Normalize identifiers with Rosetta Stone

Ensure your identifier column is mapped to Rosetta Stone’s unique_identifier attribute:
-- Verify your dataset has Rosetta Stone mappings
SELECT
    seed."_rosetta_stone"."unique_identifier"."value" AS maid,
    seed."_rosetta_stone"."unique_identifier"."type" AS maid_type,
    seed.internal_user_id
FROM company_data."your_seed_dataset" seed
LIMIT 10

Step 2: Identify available demographic sources

Query the Rosetta Stone to understand which demographic attributes are available across your data collaborations:
-- Preview available demographic data
SELECT
    rs."unique_identifier"."type" AS id_type,
    rs."demographics"."age" AS age,
    rs."demographics"."gender" AS gender,
    COUNT(1) AS record_count
FROM narrative.rosetta_stone rs
WHERE
    rs."demographics"."age" IS NOT NULL
    OR rs."demographics"."gender" IS NOT NULL
GROUP BY
    rs."unique_identifier"."type",
    rs."demographics"."age",
    rs."demographics"."gender"
LIMIT 100
This shows you the identifier types and demographic coverage across available providers.
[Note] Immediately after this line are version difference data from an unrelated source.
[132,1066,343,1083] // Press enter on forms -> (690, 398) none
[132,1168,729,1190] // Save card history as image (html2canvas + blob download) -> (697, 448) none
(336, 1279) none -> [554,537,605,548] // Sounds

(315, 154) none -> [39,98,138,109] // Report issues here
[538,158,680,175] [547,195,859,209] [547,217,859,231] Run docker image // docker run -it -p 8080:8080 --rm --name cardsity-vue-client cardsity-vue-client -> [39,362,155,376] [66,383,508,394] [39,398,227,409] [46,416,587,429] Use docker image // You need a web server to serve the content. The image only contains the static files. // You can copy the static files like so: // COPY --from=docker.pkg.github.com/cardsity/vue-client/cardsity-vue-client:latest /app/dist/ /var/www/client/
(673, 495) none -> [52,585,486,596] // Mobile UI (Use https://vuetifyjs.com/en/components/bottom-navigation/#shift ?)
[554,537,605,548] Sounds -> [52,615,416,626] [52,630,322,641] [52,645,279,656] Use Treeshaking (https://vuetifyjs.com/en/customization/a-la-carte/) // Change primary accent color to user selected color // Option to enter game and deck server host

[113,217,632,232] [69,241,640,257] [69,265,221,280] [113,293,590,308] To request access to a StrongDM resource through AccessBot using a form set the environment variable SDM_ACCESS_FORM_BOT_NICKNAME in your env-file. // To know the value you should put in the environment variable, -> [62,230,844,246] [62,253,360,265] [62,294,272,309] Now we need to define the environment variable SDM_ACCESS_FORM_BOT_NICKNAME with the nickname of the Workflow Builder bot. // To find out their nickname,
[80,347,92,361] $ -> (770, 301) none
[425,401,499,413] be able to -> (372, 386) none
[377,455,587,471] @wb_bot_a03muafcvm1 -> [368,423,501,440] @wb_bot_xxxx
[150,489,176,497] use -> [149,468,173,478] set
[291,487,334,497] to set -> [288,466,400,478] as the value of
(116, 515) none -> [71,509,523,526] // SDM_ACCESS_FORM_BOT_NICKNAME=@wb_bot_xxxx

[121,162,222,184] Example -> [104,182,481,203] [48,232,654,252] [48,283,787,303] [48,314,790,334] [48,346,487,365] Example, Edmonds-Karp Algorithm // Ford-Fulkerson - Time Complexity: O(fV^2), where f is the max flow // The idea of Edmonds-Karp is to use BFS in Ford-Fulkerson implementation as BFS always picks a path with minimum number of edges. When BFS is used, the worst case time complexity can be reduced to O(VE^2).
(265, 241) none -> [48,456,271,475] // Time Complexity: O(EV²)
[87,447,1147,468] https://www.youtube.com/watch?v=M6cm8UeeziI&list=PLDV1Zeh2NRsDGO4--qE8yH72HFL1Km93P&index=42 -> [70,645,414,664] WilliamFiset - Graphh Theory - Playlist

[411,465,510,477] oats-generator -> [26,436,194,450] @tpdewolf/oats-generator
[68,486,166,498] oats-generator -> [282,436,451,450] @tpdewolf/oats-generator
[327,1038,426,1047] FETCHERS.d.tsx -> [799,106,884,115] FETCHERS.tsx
Step 3: Match and enrich with demographics

Create a materialized view that joins your seed dataset with demographic data through Rosetta Stone identity matching.
CREATE MATERIALIZED VIEW "customers_demographics_enriched"
REFRESH_SCHEDULE = '@monthly'
DISPLAY_NAME = 'Customer Demographics - Enriched'
DESCRIPTION = 'Seed customer list enriched with age and gender from data providers'
TAGS = ('enrichment', 'demographics', 'audience')
WRITE_MODE = 'overwrite'
AS
SELECT
    seed.internal_user_id,
    seed."_rosetta_stone"."unique_identifier"."value" AS maid,
    seed."_rosetta_stone"."unique_identifier"."type" AS maid_type,
    seed.first_seen_date,
    demo."demographics"."age" AS age,
    demo."demographics"."gender" AS gender,
    demo."_ni_event_timestamp" AS demo_observed_at
FROM company_data."your_seed_dataset" seed
INNER JOIN narrative.rosetta_stone demo
    ON seed."_rosetta_stone"."unique_identifier"."value" = demo."unique_identifier"."value"
    AND seed."_rosetta_stone"."unique_identifier"."type" = demo."unique_identifier"."type"
WHERE
    demo."demographics"."age" IS NOT NULL
    AND demo."demographics"."age" BETWEEN 13 AND 100
    AND demo."event_timestamp" > CURRENT_TIMESTAMP - INTERVAL '180' DAY
Key patterns used:
PatternPurpose
INNER JOIN narrative.rosetta_stoneMatches seed identifiers to demographic records
unique_identifier.value and unique_identifier.typeEnsures exact identifier matching
demographics.age BETWEEN 13 AND 100Filters to valid age ranges
INTERVAL '180' DAYUses recent demographic observations for accuracy
REFRESH_SCHEDULE = '@monthly'Automates recurring enrichment
Unlike pre-bucketed audience segments (e.g., “25-34”), Rosetta Stone provides raw age values. This gives you flexibility to create your own segments, perform precise analytics, or build custom targeting strategies.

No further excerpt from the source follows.